Dowry violence – scars on the arm of a woman who survived being set ablaze by her in-laws. Mirjam Letsch/Lineair Dowry violence – scars on the arm of a woman who survived being set ablaze by her in-laws.

Newspapers use terms like “bride burning” or “dowry deaths” in this context. The background is often that the woman’s parents refuse to pay the additional dowry in-laws demand after a wedding. The good news is that the incidence of such cases as been going down in recent years. Nonetheless, the dowry tradition still has a very negative impact on Indian society.

Dowry implies that daughters are a burden. Parents have to compensate the groom’s family for taking their offspring. In Sanskrit, dowry is called “varadakshina”, which means “amount given to the groom”. The implicit meaning, however, is that an unmarried daughter is a matter of shame.

According to tradition, it is a father’s duty to ensure that his daughter gets married. In ancient times, marrying off a daughter who was less than five years old was called “prithvidaan”, and the father’s reputation would benefit from this practice. Even today, child brides become married on a special day called “akshaya tritiya” in some rural areas in northern India. According to UNICEF, India accounts for one third of the world’s child marriages. The need to invest in dowry causes great sorrow. From the moment of a girl’s birth, her parents worry about being able to afford it, and many fear future bankruptcy. Parents prefer setting money aside for the dowry than investing a girl’s education. Daughters thus grow up deprived – and they stay deprived after marriage. Husbands and in-laws benefit from the dowry, but not the women themselves.
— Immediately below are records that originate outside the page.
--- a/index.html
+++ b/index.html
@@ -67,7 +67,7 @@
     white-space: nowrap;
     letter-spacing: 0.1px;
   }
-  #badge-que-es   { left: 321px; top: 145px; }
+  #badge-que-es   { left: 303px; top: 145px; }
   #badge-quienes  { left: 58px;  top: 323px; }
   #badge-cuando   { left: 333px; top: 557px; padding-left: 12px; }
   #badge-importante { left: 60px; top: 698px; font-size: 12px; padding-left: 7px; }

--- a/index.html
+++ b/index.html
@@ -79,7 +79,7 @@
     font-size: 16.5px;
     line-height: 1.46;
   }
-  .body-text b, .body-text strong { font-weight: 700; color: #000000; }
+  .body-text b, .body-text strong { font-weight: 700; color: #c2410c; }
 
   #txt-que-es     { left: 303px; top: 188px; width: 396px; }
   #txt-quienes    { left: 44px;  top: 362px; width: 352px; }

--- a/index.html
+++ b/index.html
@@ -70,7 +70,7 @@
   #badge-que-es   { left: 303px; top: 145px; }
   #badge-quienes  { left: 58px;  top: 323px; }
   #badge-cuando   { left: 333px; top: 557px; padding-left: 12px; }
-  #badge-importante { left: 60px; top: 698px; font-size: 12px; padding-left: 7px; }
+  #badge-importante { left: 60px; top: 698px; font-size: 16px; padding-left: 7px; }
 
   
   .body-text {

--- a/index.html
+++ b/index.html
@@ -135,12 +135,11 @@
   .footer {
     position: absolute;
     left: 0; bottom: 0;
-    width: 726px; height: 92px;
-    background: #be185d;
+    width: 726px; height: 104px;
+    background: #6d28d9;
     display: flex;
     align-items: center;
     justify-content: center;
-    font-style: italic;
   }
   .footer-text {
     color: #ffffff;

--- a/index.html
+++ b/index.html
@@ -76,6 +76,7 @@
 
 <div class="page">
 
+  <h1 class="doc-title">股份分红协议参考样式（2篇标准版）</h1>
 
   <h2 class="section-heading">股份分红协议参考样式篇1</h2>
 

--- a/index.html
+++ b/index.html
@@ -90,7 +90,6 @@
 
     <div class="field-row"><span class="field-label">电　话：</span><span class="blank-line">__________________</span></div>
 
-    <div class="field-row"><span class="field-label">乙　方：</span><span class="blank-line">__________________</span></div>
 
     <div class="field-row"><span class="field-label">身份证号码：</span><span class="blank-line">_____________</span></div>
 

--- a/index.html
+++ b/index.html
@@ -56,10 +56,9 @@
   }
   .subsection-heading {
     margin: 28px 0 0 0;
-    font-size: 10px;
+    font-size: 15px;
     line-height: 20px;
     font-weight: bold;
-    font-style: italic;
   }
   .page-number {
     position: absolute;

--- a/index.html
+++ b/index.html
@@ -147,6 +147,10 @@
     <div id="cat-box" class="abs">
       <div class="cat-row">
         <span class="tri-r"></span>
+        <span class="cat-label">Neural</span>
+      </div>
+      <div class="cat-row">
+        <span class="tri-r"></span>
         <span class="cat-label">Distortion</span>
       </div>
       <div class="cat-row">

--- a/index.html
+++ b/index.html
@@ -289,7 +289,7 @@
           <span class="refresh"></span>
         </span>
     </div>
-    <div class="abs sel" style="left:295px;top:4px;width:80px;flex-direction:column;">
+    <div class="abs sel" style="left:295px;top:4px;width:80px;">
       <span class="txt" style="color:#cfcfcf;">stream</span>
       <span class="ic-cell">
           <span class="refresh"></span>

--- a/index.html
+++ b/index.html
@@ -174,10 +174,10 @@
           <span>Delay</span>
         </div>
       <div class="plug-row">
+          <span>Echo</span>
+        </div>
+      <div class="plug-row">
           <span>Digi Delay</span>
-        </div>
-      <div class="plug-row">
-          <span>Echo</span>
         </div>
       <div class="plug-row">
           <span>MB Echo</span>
Wealth is transferred from their old to their new families, but they are bypassed.

Parents’ priority is to invest in sons who will take care of them when they are old, not in daughters who only cost money when they leave. Female foeticide is one result of the dowry system (see my contribution in D+C/E+Z, 2014/04, p. 156 f.). Another consequence is that girls are often not only deprived of education, but of health care and even food as well. If women’s status is to improve in South Asia, the dowry system must be discon­tinued.

India is a predominantly Hindu society, but dowry is equally pervasive among the Muslim and Christian minorities. This dysfunctional tradition similarly affects neighbouring countries like Pakistan, Bangladesh and Nepal.